Le texte est important car il est une des pièces de l’accord auquel sont parvenus le 29 avril le gouvernement fédéral et celui de la Fédération sur le problème lancinant des numéros Inami. En échange d’une augmentation du quota pour le sud du pays dès 2028, la FWB s’est engagée à instaurer à partir de la rentrée de 2023 un concours à l’entrée de cette filière afin de mieux faire correspondre le nombre de diplômés aux nombre de numéros Inami défini par le Fédéral.

En ce qui concerne les médecins, la commission de planification de l’offre médicale avait établi à 711 et 1.058 les quotas pour 2028. Le gouvernement a décidé d’augmenter ces chiffres dans l’attente d’une étude plus large sur l’impact de la crise du coronavirus sur les médecins généralistes, la façon dont les jeunes généralistes voient l’évolution de leur métier, l’impact que pourraient avoir de futures épidémies et une comparaison de la situation en Belgique avec d’autres pays. Ces chiffres tiennent compte des excédents passés, a assuré le ministre. Le texte met donc fin à la résorption jusqu’à la valeur de 505 imposée à la FWB qui, n’ayant jusqu’à présent pas mis en place de concours d’entrée, se retrouvait avec un nombre d’étudiants terminant leurs études qui dépassait les quotas autorisés. 

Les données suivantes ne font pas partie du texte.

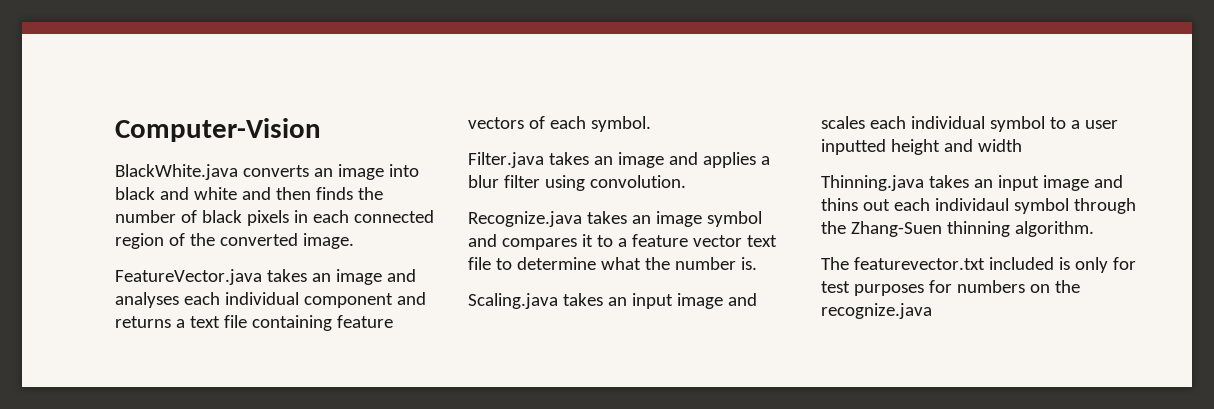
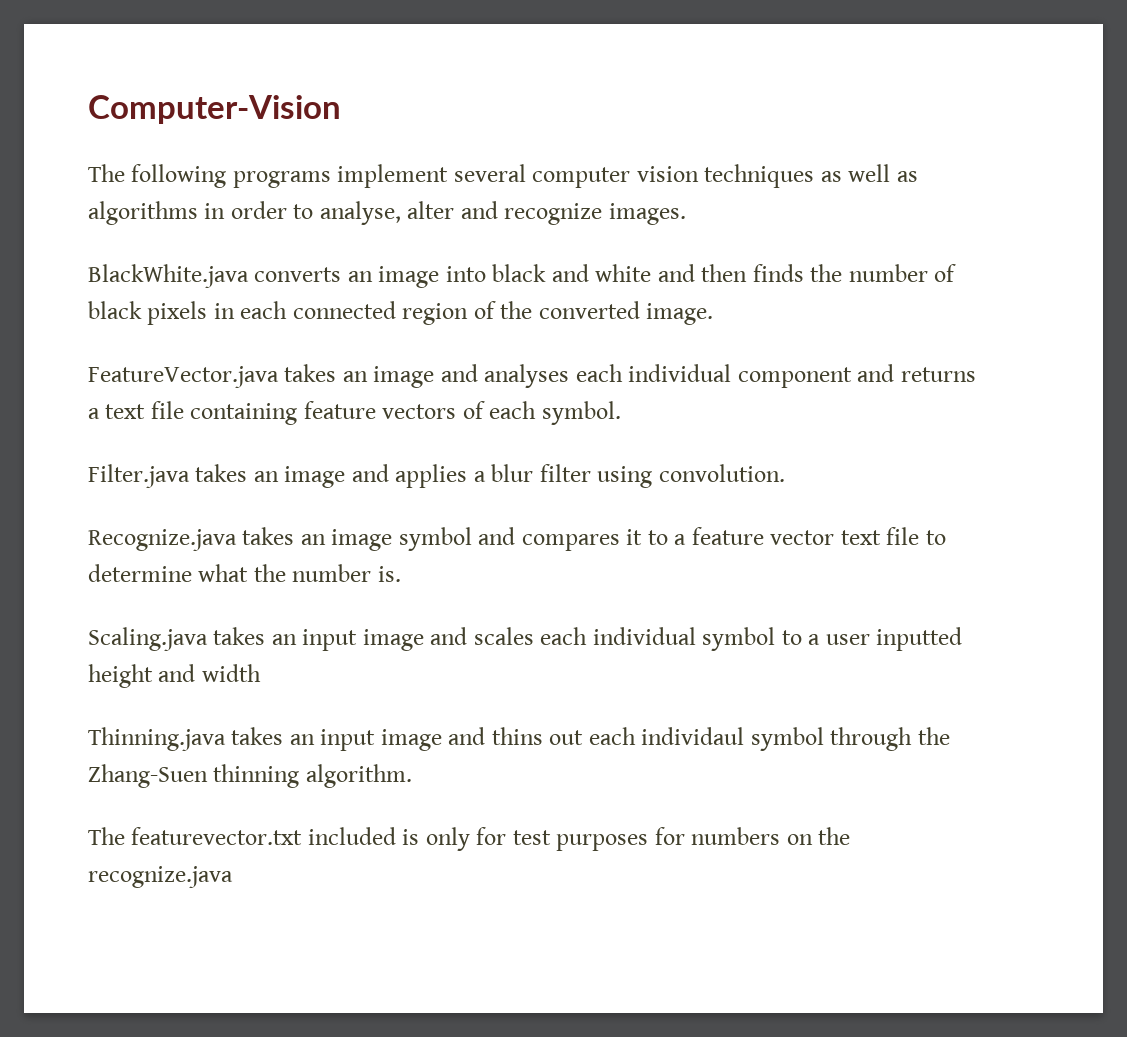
(321, 130) none -> [88,164,918,188] [88,201,686,225] // The following programs implement several computer vision techniques as well as algorithms in order to analyse, alter and recognize images.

Dans la majorité, les partis francophones ont salué un « accord historique ». « On doit arrêter de dire que plus de médecins signifie plus de consommation de soins. C’est une chimère! Ce qui est réel, ce sont les pénuries dans certaines régions de Wallonie ou certains quartiers de Bruxelles », a souligné Patrick Prévot (PS). Les partis flamands ont quant à eux averti qu’ils seraient « vigilants » à l’égard de la suite de ce dossier. 

Des appréciations divergentes côté opposition

Dans l’opposition, les appréciations étaient divergentes. La N-VA a dénoncé une amnistie accordée aux francophones alors que la Flandre a depuis l’instauration des quotas mis en place les instruments nécessaires pour filtrer le nombre d’étudiants. 

Les propos de Valerie Van Peel (N-VA) ont choqué plusieurs députés. La nationaliste a comparé le nombre d’heures prestées par les médecins flamands et francophones. « Cela fait 20 ans que je travaille à Charleroi dans le réseau de Médecine pour le peuple. Peut-être est-ce l’image de la Wallonie dont vous rêvez mais que croyez-vous, que l’on reste là à se tourner les pouces et à prescrire des scanners? Et quel est le résultat aujourd’hui de la politique menée en Flandre? Il y a une pénurie de médecins. Il y a tant de jeunes qui sont candidats et, pourtant, on doit les refuser », a lancé Sofie Merckx (PTB), également médecin et originaire d’Anvers. « Certains considèrent que les médecins du côté francophone sont paresseux et ne travaillent pas beaucoup. Peut-être qu’ils font 50-60 heures par semaine au lieu de 70. Et les médecins que je connais du côté flamand me disent quand même pour la plupart qu’ils voudraient parfois travailler un nombre d’heures raisonnable et passer un peu plus de temps avec leurs patients », a fait remarquer Catherine Fonck (Les Engagés), également médecin.

Les Engagés ont également relativisé la portée « historique » de l’accord. Les augmentations accordées sont minimes au regard de la situation actuelle, jugent-ils. Ils ont déposé un amendement portant les quotas à 876 pour la Fédération W-B et 1.303 pour la Flandre mais celui-ci a été rejeté.

La N-VA et le Vlaams Belang ont demandé une deuxième lecture.